Ferner enthält die Geschichte von dem auferweckten Mägdlein insonderheit viele sehr beachtenswerte Punkte, und es wäre zu weitläufig, diese alle jetzt durchzunehmen. Darum wollen wir nur Eins in aller Kürze behandeln, nämlich dass Christus den Tod mit einer neuen Bezeichnung einen Schlaf nennt. Das Mägdlein war wirklich gestorben; der Oberste hatte gesagt, seine Tochter sei dem Tode nah; seine Knechte verkünden ihm, sie sei tot; das Leichenbegängnis ist bestellt; die Pfeifer, die anstatt der Glocken dienten, waren zugegen. Kurz es ist gewiss, dass das Mägdlein wirklich gestorben ist.
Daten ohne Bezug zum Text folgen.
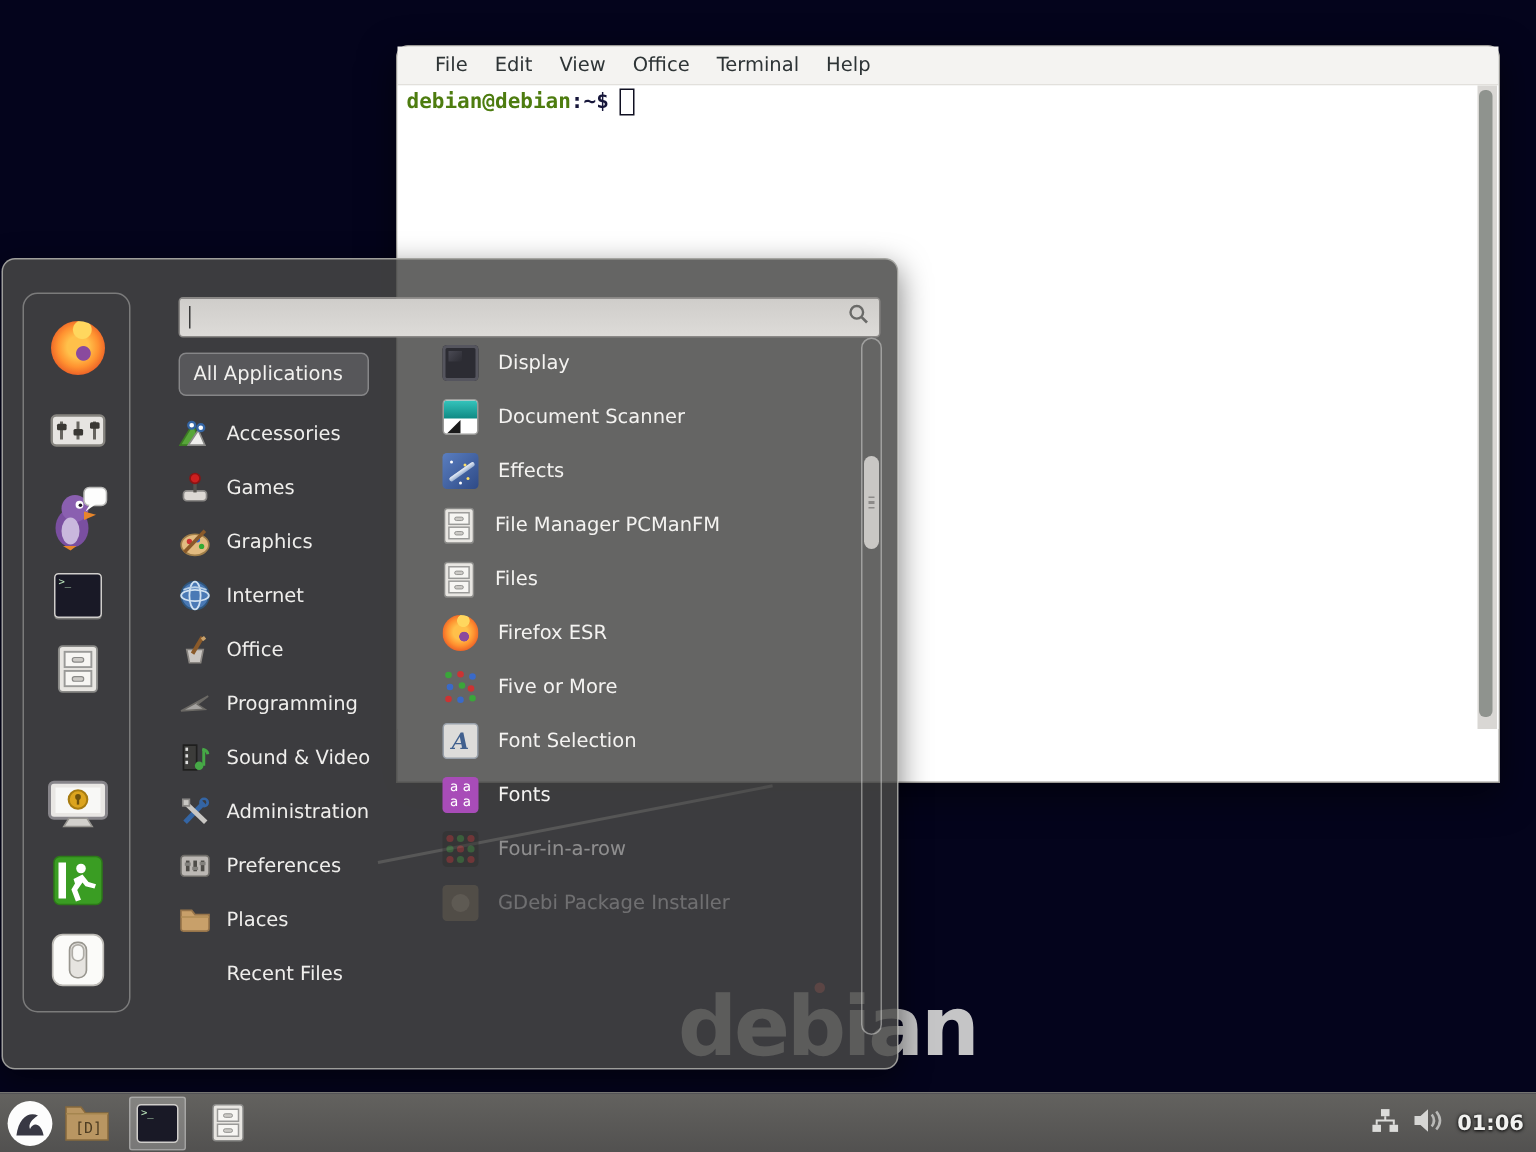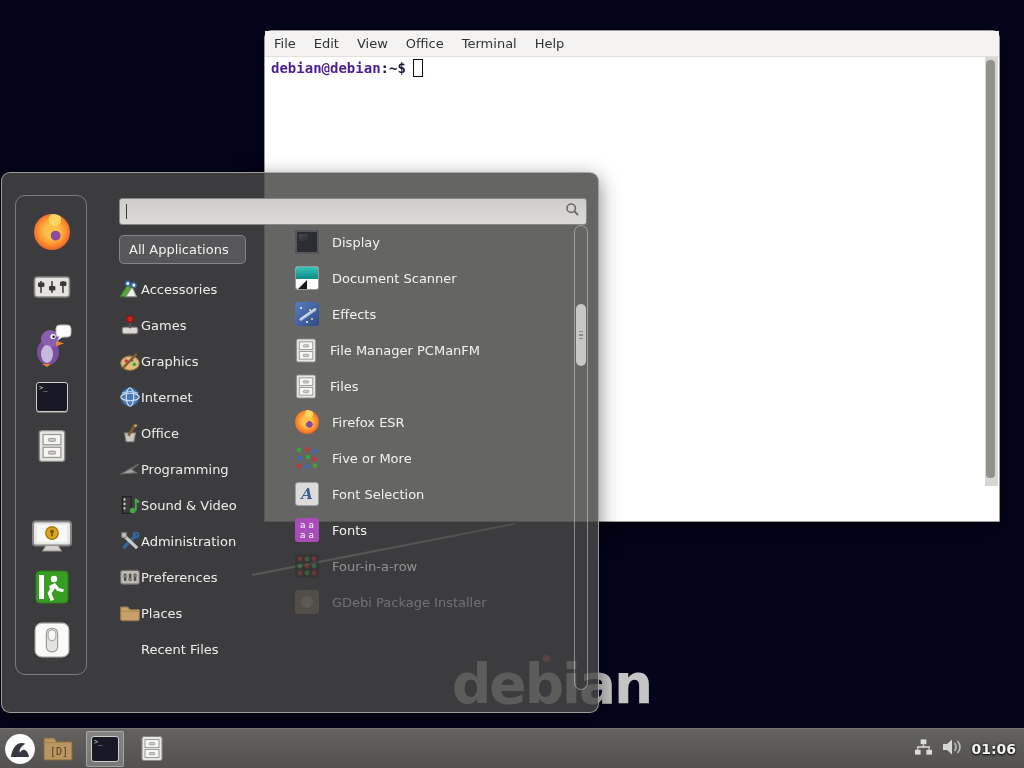"File" .menubar { padding-left: 0 -> 16px }
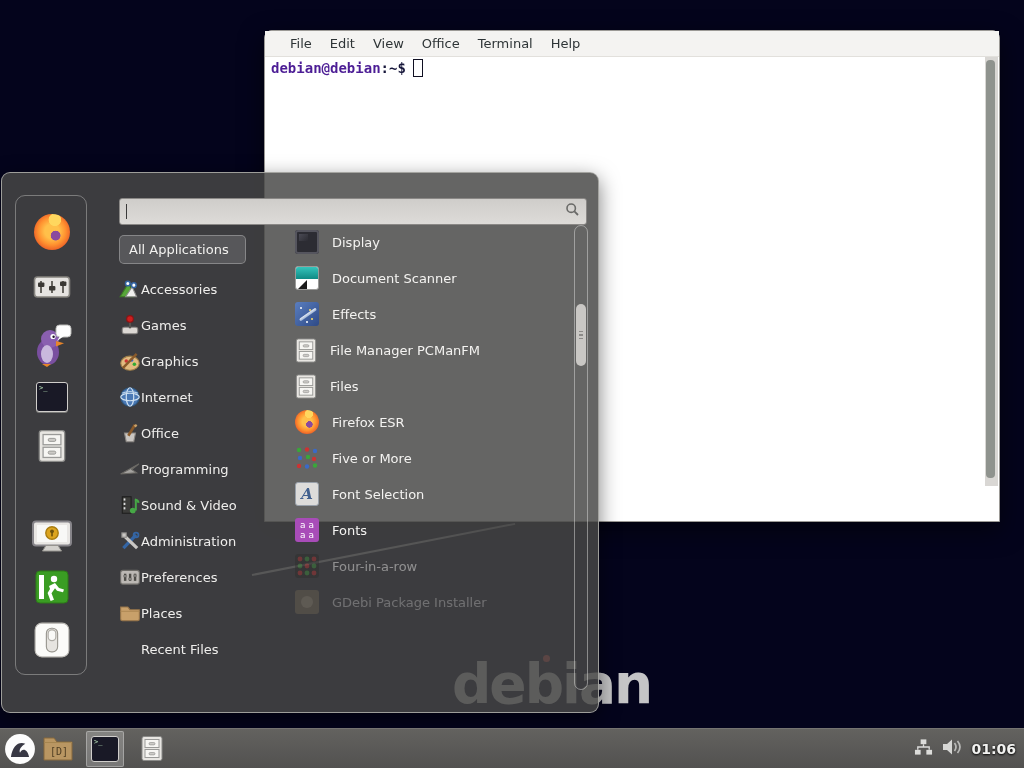"debian@debian" .p-user { color: #4c1d95 -> #4d7c0f }
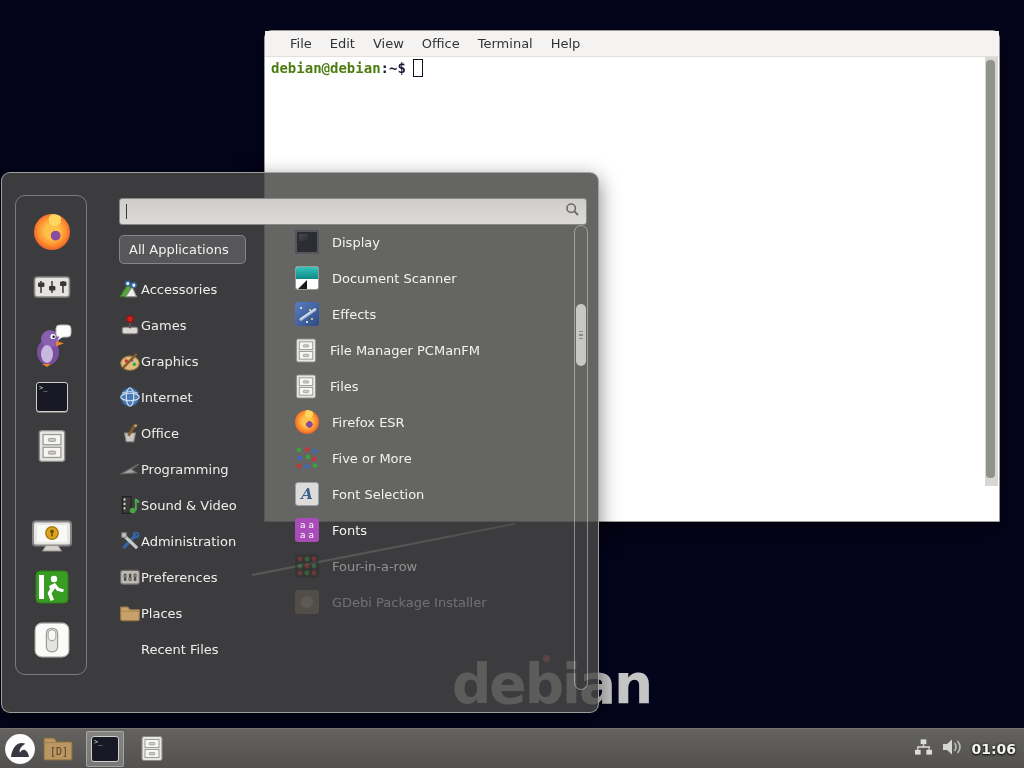"Accessories" .cat-row { gap: none -> 10px }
Und dennoch dringt Christus mitten durch das Getümmel hindurch, und versichert öffentlich: das Mägdlein sei nicht tot, sondern es schlafe. Also versichert er, der Tod sei ein Schlaf. Eine gar liebliche Bezeichnung, aber wer glaubt es? Die Menge lacht. Darum erweckt Christus die Tote, d. h. er bestätigt durch ein öffentliches Wunder die Wahrheit seines Wortes, dass nämlich der Tod ein Schlaf sei. Ebendasselbe bestätigt er danach durch seine eigene Auferstehung. Einem ehrenhaften Manne glauben wir, wenn er uns von den Sitten eines fernen. Landes erzählt, in welchem er eine Zeit lang geweilt hat. Wie viel mehr müssen wir Christo glauben, der Gottes Sohn ist, in dessen Munde kein Betrug erfunden ist, der selber bis zum dritten Tage im Lande des Todes geweilt und all' seine verborgenen Winkel durchforscht hat! Er also nennt den Tod einen Schlaf. Was ist aber der Schlaf? Gewiss ist er nichts als zuerst Ruhe von allen Mühen, danach Erquickung zum Genuss der zukünftigen Seligkeit. Wie aber Niemand den Schlaf fürchtet, es seien denn Kinder und Trunkene, jene, weil sie die Süßigkeit des Schlafes nicht verstehen, diese, weil sie wissen, morgen werde sie ihr Kopf schmerzen: so scheuet Niemand den Tod, als die Törichten und Unbußfertigen, welche die zukünftige Verdammnis fürchten.

So lasst uns denn lernen, was der Tod ist, und Buße tun, auf dass wir durch den Tod zum Leben kommen in Christo Jesu, unserem Herrn. Amen.